Your goal - Among these records, which lines include "положения"? Copy them out.

+ + +

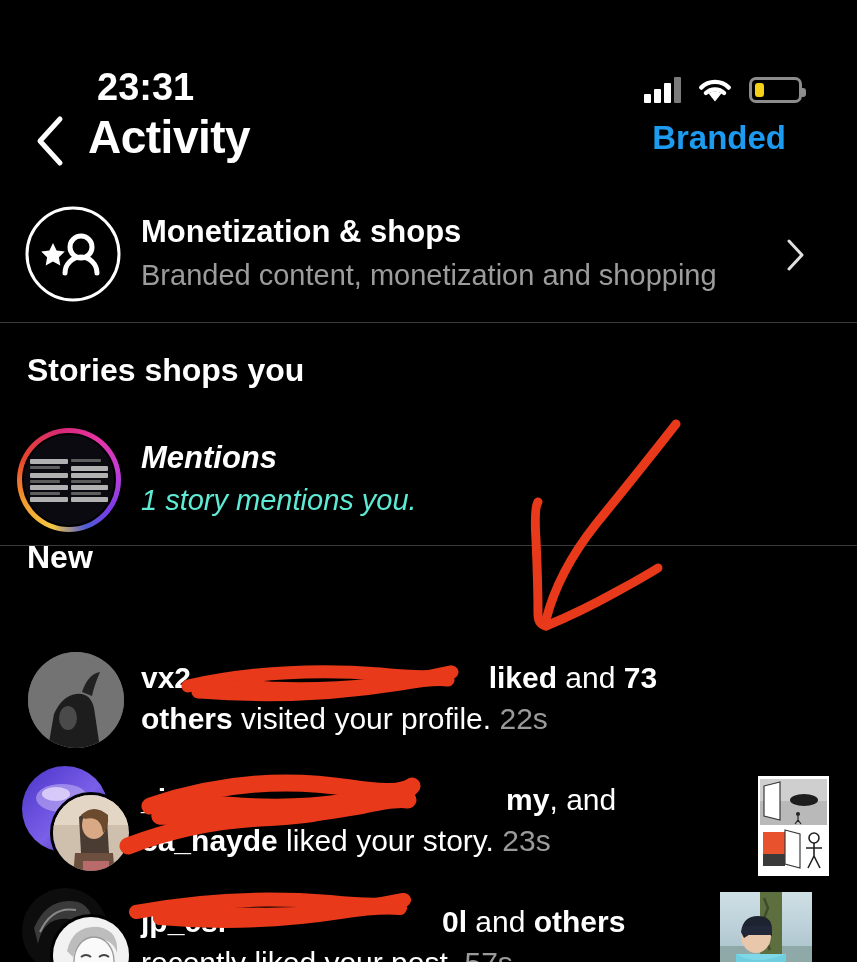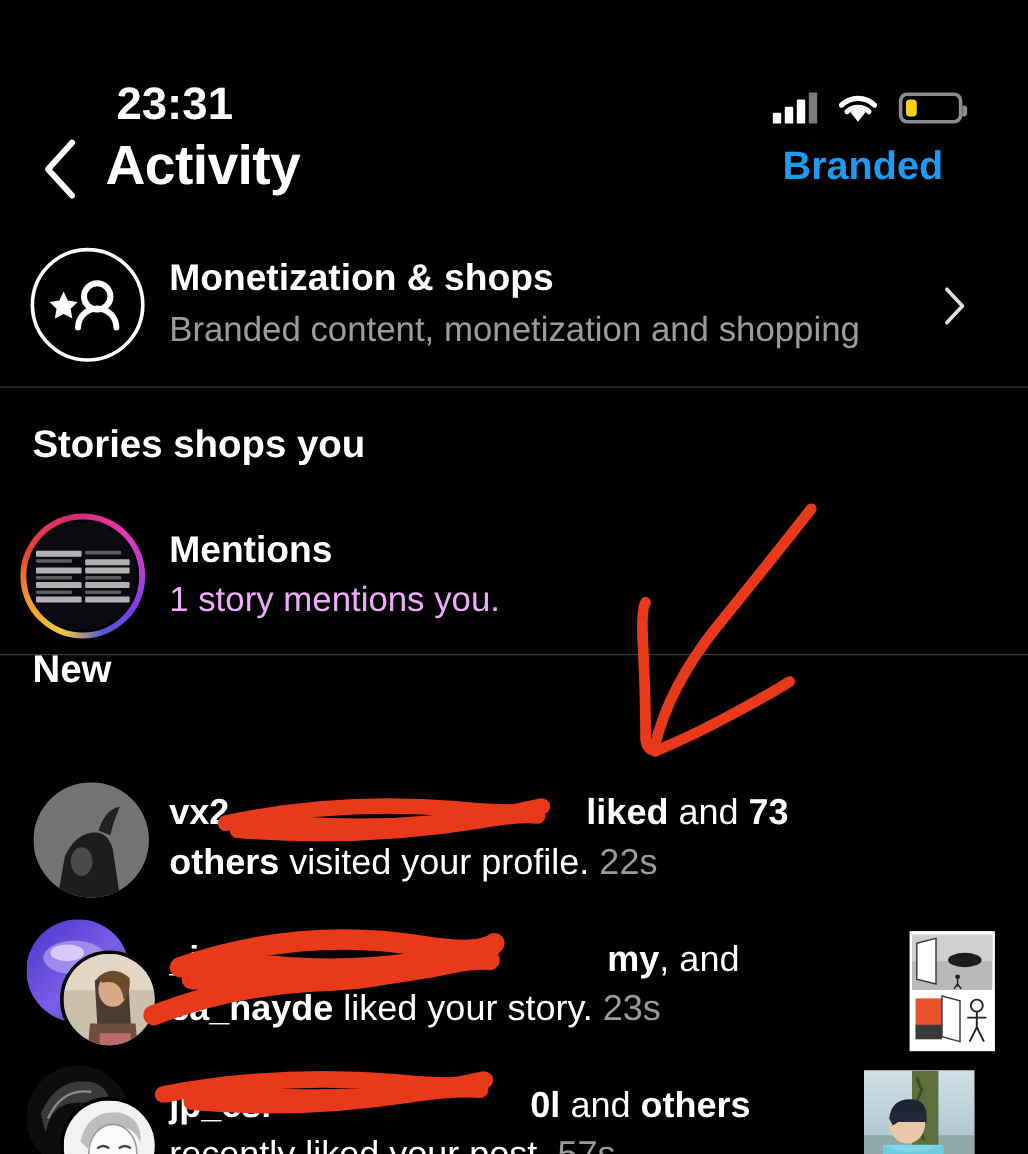--- a/index.html
+++ b/index.html
@@ -187,20 +187,21 @@
   #sec-stories { top: 352px; }
   #sec-new     { top: 539px; }
 
   
   .mentions-row {
     position: absolute;
     top: 424px; left: 0;
     width: 857px;
     height: 112px;
     cursor: pointer;
+    font-style: italic;
   }
   .ring {
     position: absolute;
     left: 17px;
     top: 4px;
     width: 104px;
     height: 104px;
     border-radius: 50%;
     background: conic-gradient(from 200deg,
         #f5c842 0deg,
@@ -251,21 +252,21 @@
     top: 16px;
     font-size: 31px;
     font-weight: bold;
     color: #ffffff;
   }
   .mentions-sub {
     position: absolute;
     left: 141px;
     top: 60px;
     font-size: 29px;
-    color: #f0abfc;
+    color: #5eead4;
   }
 
   
   .notif {
     position: absolute;
     left: 0;
     width: 857px;
     cursor: pointer;
   }
   #notif1 { top: 644px; height: 122px; }

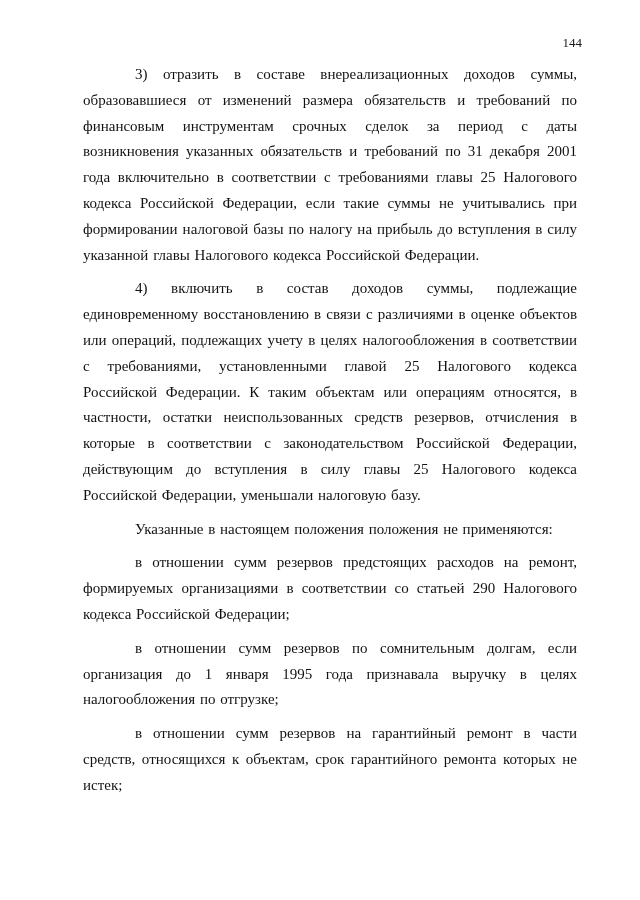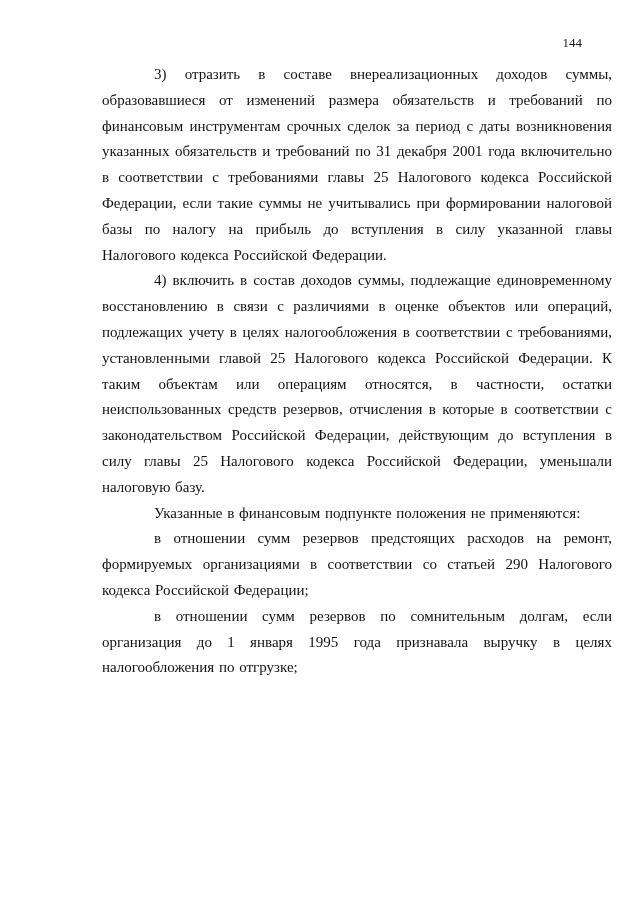--- a/index.html
+++ b/index.html
@@ -11,50 +11,51 @@
     width: 640px;
     height: 900px;
     overflow: hidden;
     font-family: "Liberation Serif", "DejaVu Serif", serif;
     color: #141414;
   }
   .page {
     box-sizing: border-box;
     width: 640px;
     height: 762px;
-    padding: 36px 56px 0 102px;
+    padding: 36px 56px 0 75px;
     background: #ffffff;
   }
   .page-number {
     text-align: right;
     font-size: 13px;
     line-height: 14px;
     padding-right: 2px;
     margin-bottom: 12px;
     color: #1a1a1a;
   }
   .text-body {
     width: 510px;
   }
   .text-body p {
-    margin: 0;
+    margin: 8px;
     text-indent: 52px;
     text-align: justify;
     font-size: 15px;
     line-height: 25.8px;
     word-spacing: 1px;
     color: #121212;
   }
 </style>
 </head>
 <body>
 
 <div class="page">
   <div class="page-number">144</div>
 
   <div class="text-body">
     <p>3) отразить в составе внереализационных доходов суммы, образовавшиеся от изменений размера обязательств и требований по финансовым инструментам срочных сделок за период с даты возникновения указанных обязательств и требований по 31 декабря 2001 года включительно в соответствии с требованиями главы 25 Налогового кодекса Российской Федерации, если такие суммы не учитывались при формировании налоговой базы по налогу на прибыль до вступления в силу указанной главы Налогового кодекса Российской Федерации.</p>
     <p>4) включить в состав доходов суммы, подлежащие единовременному восстановлению в связи с различиями в оценке объектов или операций, подлежащих учету в целях налогообложения в соответствии с требованиями, установленными главой 25 Налогового кодекса Российской Федерации. К таким объектам или операциям относятся, в частности, остатки неиспользованных средств резервов, отчисления в которые в соответствии с законодательством Российской Федерации, действующим до вступления в силу главы 25 Налогового кодекса Российской Федерации, уменьшали налоговую базу.</p>
-    <p>Указанные в финансовым подпункте положения не применяются:</p>
+    <p>Указанные в настоящем положения положения не применяются:</p>
     <p>в отношении сумм резервов предстоящих расходов на ремонт, формируемых организациями в соответствии со статьей 290 Налогового кодекса Российской Федерации;</p>
     <p>в отношении сумм резервов по сомнительным долгам, если организация до 1 января 1995 года признавала выручку в целях налогообложения по отгрузке;</p>
+    <p>в отношении сумм резервов на гарантийный ремонт в части средств, относящихся к объектам, срок гарантийного ремонта которых не истек;</p>
   </div>
 </div>
 
 </body></html>

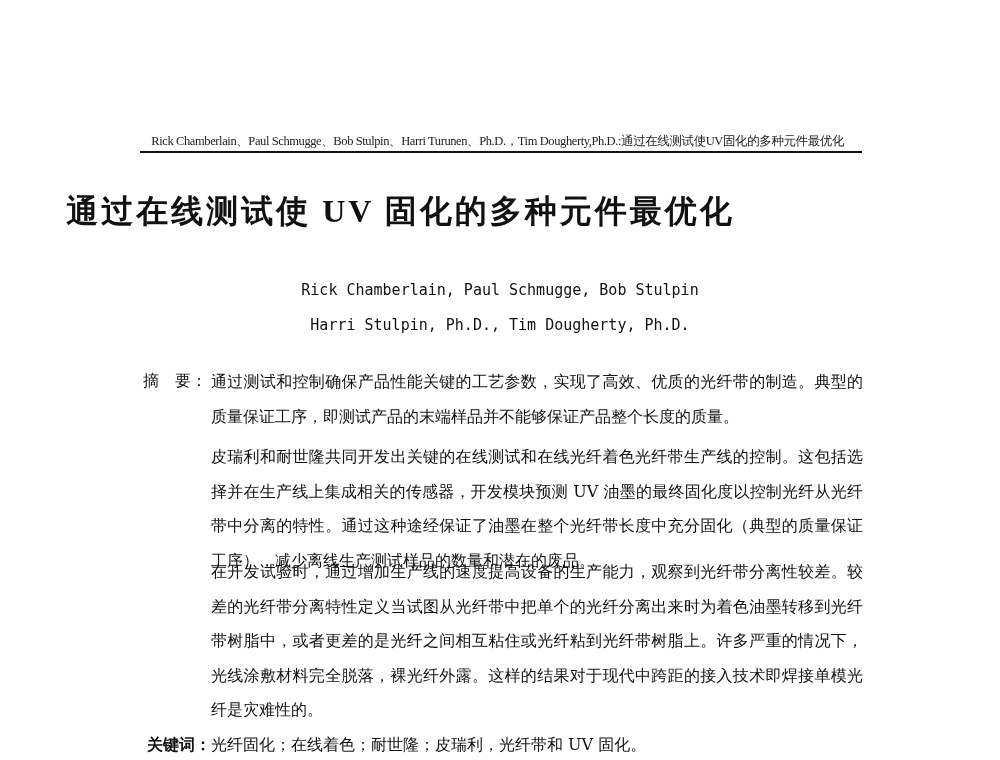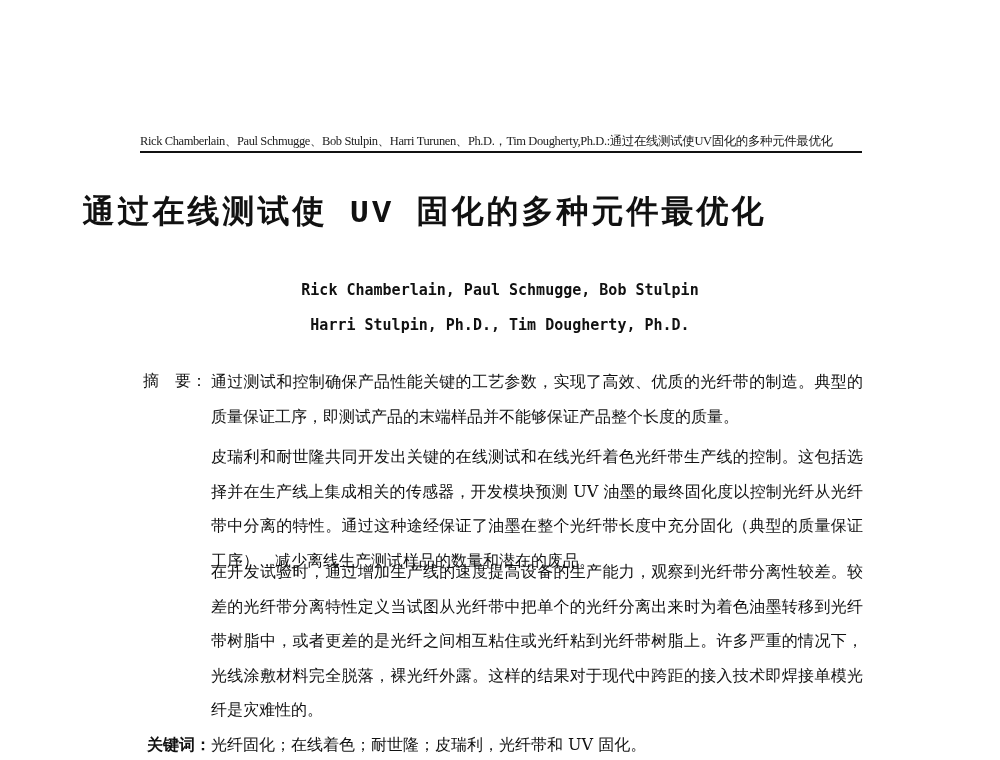--- a/index.html
+++ b/index.html
@@ -2,36 +2,35 @@
 <html><head>
   <meta charset="utf-8">
   <style>
     html, body { margin: 0; padding: 0; }
     body {
       width: 1000px; height: 760px; background: #ffffff; position: relative; overflow: hidden;
       color: #111; font-family: "DejaVu Serif", "Liberation Serif", serif;
     }
     .running-head {
       position: absolute; left: 140px; top: 133px; width: 722px;
-      font-size: 12.5px; letter-spacing: -0.4px; white-space: nowrap;
+      text-align: right; font-size: 12.5px; letter-spacing: -0.4px; white-space: nowrap;
       font-family: "Liberation Serif", "DejaVu Serif", serif; color: #222;
     }
     .running-head span { padding-right: 18px; }
     .head-rule {
       position: absolute; left: 140px; top: 151px; width: 722px; height: 2px; background: #111;
     }
     .title {
       position: absolute; left: 0; top: 190px; width: 801px; text-align: center;
       font-size: 32px; font-weight: bold; letter-spacing: 3px;
-      font-family: Liberation Mono, monospace;
-      margin-left: 24px;
+      font-family: Liberation Serif, serif;
     }
     .authors {
       position: absolute; left: 0; width: 1000px; text-align: center;
-      font-family: "DejaVu Sans Mono", "Liberation Mono", monospace; font-weight: bold; font-size: 15px;
+      font-family: "DejaVu Sans Mono", "Liberation Mono", monospace; font-weight: normal; font-size: 15px;
     }
     .authors.l1 { top: 281px; }
     .authors.l2 { top: 316px; }
     .abstract-label {
       position: absolute; left: 143px; top: 371px; font-weight: normal; font-size: 16px;
       font-family: "DejaVu Sans", sans-serif;
     }
     .para {
       position: absolute; left: 211px; width: 652px; font-size: 16px; line-height: 34.5px;
       text-align: justify;

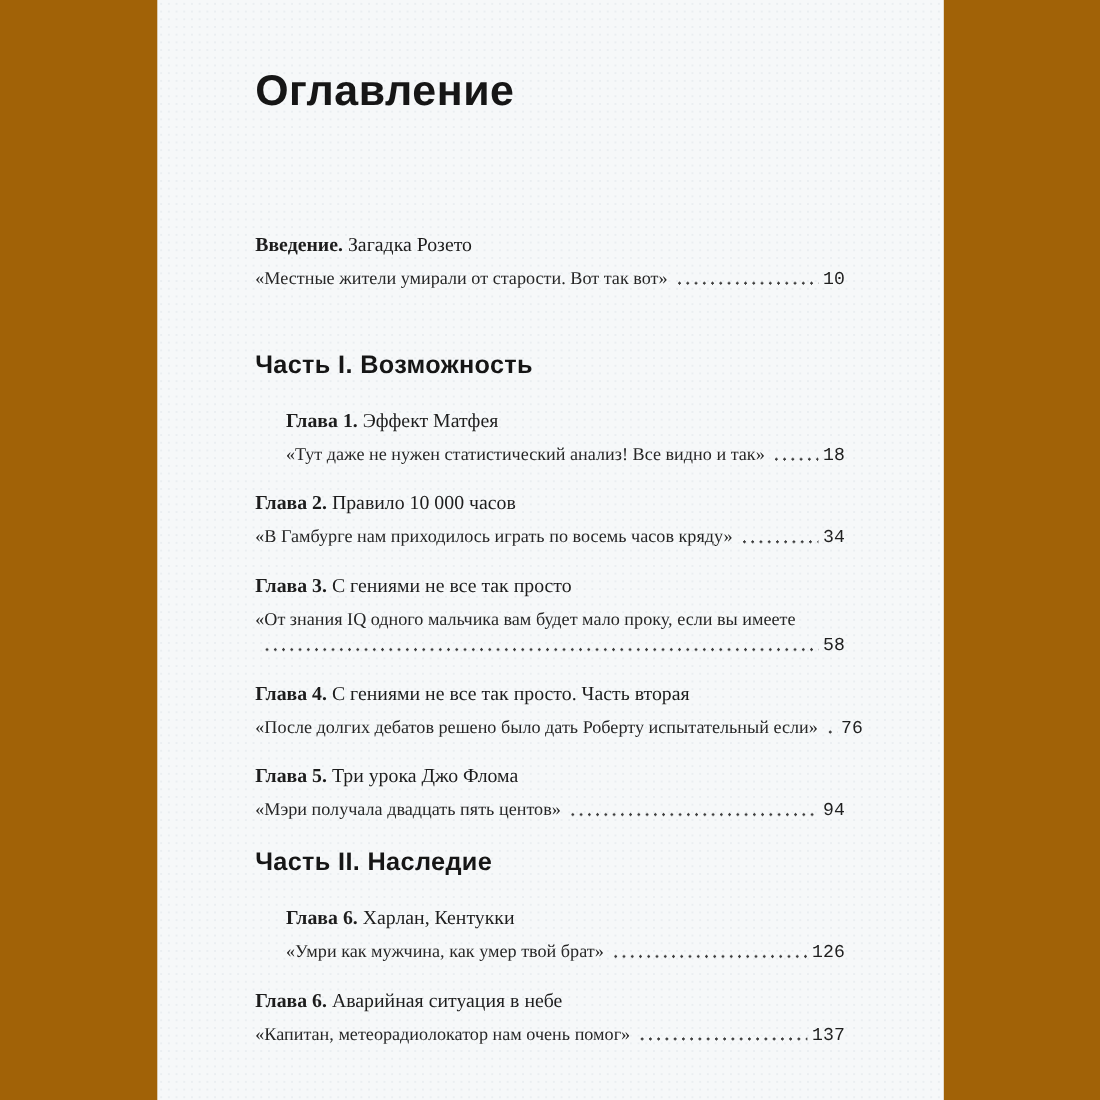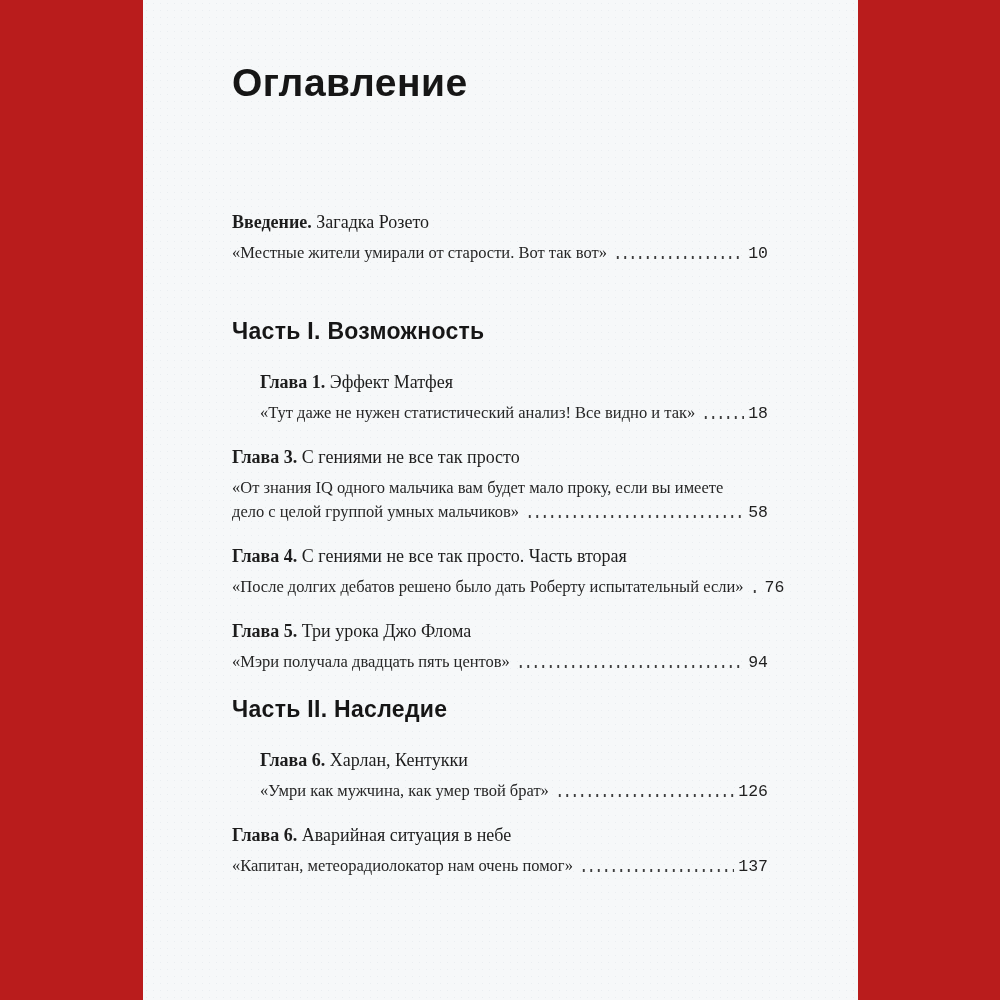--- a/index.html
+++ b/index.html
@@ -4,21 +4,21 @@
 <style>
   html, body {
     margin: 0;
     padding: 0;
     background: #ffffff;
   }
   .canvas {
     position: relative;
     width: 1000px;
     height: 1000px;
-    background: #b91c1c;
+    background: #a16207;
     overflow: hidden;
     font-family: "Liberation Serif", serif;
   }
   .page {
     position: absolute;
     left: 143px;
     top: 0;
     width: 715px;
     height: 1000px;
     box-sizing: border-box;
@@ -126,31 +126,41 @@
           <span class="label">Глава 1.</span>
           <span>Эффект Матфея</span>
         </div>
         <div class="quote-line">
           <span class="quote-text">«Тут даже не нужен статистический анализ! Все видно и так»</span>
           <span class="leader"></span>
           <span class="page-num">18</span>
         </div>
       </div>
 
+      <div class="chapter">
+        <div class="entry-title">
+          <span class="label">Глава 2.</span>
+          <span>Правило 10 000 часов</span>
+        </div>
+        <div class="quote-line">
+          <span class="quote-text">«В Гамбурге нам приходилось играть по восемь часов кряду»</span>
+          <span class="leader"></span>
+          <span class="page-num">34</span>
+        </div>
+      </div>
 
       <div class="chapter">
         <div class="entry-title">
           <span class="label">Глава 3.</span>
           <span>С гениями не все так просто</span>
         </div>
         <div class="quote-line">
           <span class="quote-text">«От знания IQ одного мальчика вам будет мало проку, если вы имеете</span>
         </div>
         <div class="quote-line">
-          <span class="quote-text">дело с целой группой умных мальчиков»</span>
           <span class="leader"></span>
           <span class="page-num">58</span>
         </div>
       </div>
 
       <div class="chapter">
         <div class="entry-title">
           <span class="label">Глава 4.</span>
           <span>С гениями не все так просто. Часть вторая</span>
         </div>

+ + +

Exercise output -
-    <p>Указанные в финансовым подпункте положения не применяются:</p>
+    <p>Указанные в настоящем положения положения не применяются:</p>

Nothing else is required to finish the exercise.